B.C. adding support to sexual assault and violent crime victim services

The province has announced new support services for those in B.C.’s survivors of sexual assault and other violent crimes.

Minister of Public Safety and Solicitor General Mike Farnworth says this expansion of services further covers victims of gender-based violence in addition to a broader variety of crimes. As he explains, more British Columbians will now have “access to the services and supports they need to recover.”

“Victims of crime, their immediate family members, and witnesses are impacted by crime in different ways, and supporting them means that they can take the time they need to recover and heal,” he stated in a release.

The province says everyone on the victim’s side of a crime — from the victims themselves, their families, and even witnesses — can receive both recovery and financial support, but current legislation restricts who is eligible for these supports.

The B.C. government is proposing changes to its current system, including; expanding services to grandparents and grandchildren, expanding witness eligibility to those who have a “strong emotional attachment” to the victim of a crime, and extending the time limit to make an application to two years, among other changes.
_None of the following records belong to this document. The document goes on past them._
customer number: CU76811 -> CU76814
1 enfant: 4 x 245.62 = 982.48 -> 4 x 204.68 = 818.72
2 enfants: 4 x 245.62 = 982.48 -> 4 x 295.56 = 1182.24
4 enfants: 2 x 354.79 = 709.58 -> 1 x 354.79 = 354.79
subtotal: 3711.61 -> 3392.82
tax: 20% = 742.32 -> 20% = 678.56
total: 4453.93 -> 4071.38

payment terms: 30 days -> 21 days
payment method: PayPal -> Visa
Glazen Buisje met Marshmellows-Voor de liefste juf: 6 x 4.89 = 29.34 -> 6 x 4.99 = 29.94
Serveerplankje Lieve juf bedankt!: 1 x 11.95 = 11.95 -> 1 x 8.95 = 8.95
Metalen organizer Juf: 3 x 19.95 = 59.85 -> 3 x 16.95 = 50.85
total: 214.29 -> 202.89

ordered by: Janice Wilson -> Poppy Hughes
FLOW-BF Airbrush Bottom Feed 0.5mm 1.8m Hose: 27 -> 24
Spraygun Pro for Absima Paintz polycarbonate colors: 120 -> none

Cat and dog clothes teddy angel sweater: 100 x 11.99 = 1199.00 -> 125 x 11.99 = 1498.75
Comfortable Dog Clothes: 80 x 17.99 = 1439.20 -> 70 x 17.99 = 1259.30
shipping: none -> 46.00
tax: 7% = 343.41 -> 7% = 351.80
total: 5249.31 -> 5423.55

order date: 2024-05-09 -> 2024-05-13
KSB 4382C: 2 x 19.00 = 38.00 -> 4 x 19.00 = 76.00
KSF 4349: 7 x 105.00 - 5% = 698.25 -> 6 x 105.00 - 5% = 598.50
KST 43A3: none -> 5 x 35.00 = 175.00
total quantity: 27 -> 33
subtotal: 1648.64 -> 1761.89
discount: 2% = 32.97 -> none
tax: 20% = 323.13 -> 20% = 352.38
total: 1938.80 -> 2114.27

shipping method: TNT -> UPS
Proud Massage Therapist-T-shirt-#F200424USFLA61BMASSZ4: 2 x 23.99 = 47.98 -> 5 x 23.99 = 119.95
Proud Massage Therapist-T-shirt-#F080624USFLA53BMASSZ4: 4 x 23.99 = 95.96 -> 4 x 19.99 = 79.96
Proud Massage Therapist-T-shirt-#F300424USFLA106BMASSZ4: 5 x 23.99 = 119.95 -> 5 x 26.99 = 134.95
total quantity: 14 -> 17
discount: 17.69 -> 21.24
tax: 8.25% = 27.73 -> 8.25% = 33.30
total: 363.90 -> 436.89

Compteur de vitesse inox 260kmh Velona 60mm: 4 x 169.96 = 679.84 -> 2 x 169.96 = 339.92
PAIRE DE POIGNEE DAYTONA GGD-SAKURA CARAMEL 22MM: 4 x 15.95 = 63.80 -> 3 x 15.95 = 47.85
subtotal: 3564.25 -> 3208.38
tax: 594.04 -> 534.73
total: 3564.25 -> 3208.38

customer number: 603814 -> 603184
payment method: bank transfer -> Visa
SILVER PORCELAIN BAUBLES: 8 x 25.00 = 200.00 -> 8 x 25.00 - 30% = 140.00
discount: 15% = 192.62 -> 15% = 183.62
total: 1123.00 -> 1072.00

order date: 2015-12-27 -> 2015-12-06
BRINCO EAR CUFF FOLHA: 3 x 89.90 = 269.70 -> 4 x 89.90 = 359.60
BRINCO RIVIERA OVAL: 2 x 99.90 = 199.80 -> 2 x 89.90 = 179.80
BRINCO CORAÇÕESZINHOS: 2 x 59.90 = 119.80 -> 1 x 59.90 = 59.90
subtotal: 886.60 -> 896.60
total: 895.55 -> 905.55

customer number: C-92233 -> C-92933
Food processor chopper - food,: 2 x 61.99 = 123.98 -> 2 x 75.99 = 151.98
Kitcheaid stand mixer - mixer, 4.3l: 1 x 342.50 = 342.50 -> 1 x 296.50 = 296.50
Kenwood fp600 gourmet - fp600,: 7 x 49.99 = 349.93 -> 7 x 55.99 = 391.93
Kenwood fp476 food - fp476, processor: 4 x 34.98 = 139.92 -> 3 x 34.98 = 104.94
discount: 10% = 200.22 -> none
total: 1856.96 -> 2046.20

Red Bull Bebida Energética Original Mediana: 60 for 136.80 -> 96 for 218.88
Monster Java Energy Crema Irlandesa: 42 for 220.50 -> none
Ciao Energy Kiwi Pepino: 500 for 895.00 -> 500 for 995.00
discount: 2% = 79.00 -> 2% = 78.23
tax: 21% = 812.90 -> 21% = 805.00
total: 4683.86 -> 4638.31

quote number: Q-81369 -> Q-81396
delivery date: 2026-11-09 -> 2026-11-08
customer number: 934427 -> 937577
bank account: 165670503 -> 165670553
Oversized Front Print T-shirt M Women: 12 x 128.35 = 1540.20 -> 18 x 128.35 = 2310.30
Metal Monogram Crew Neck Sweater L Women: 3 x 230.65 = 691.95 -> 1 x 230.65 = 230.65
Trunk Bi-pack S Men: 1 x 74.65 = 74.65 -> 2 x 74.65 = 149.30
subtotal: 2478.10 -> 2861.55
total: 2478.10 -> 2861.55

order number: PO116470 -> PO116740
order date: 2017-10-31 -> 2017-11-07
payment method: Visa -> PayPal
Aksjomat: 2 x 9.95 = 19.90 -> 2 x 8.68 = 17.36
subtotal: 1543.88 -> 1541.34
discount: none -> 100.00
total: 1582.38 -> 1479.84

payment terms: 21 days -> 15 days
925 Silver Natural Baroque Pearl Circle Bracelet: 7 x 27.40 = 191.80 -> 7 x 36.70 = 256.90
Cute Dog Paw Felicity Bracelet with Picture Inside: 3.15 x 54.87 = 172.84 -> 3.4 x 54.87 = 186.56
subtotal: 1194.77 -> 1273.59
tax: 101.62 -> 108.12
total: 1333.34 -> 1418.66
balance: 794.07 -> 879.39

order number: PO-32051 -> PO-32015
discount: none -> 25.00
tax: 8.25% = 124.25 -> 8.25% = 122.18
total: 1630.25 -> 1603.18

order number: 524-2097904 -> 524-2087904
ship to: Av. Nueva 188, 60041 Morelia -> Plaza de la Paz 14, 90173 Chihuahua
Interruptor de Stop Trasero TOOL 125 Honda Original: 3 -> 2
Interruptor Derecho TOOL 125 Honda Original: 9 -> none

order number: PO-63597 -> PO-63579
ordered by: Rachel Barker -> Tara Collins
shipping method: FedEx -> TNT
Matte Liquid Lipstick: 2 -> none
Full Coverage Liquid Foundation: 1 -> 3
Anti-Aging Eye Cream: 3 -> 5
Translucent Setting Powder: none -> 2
In addition, the province is restoring funding to sexual assault survivor support program centres in Vancouver, Victoria, Kamloops, Prince George, and Surrey. These restored centres build on 70 freshly expanded services that include survivor-driven and trauma-informed support from people in local communities.

Prince George Sexual Assault Centre Executive Director Lynnell Halikowski says her facility is “honoured” to be among the centres receiving support and funding.

“As the only sexual assault centre in the north, this funding will assist the Prince George Sexual Assault Centre in supporting survivors in the northern region of our province, in providing critical wraparound care and mitigating the impacts of sexual violence to provide a clear path of healing for survivors,” she said.

Parliamentary Secretary for Gender Equity Kelli Paddon says sexual assault and gender-based violence can have a “devastating effect” on survivors and those closest to them.

“Wraparound support means making it easier for survivors who may need to work with several care providers and the justice system on the path to healing, which is also intended to empower people on this difficult path and ensure they have the best possible care,” she added.

The province received over 4,700 support applications from victims, family members, and witnesses in 2022-23, distributing $16.9 million in response. It also provides over $54 million in annual funding to victim service programs and centres.

The province says these moves come as part of a multi-year plan aimed at putting a stop to gender-based violence.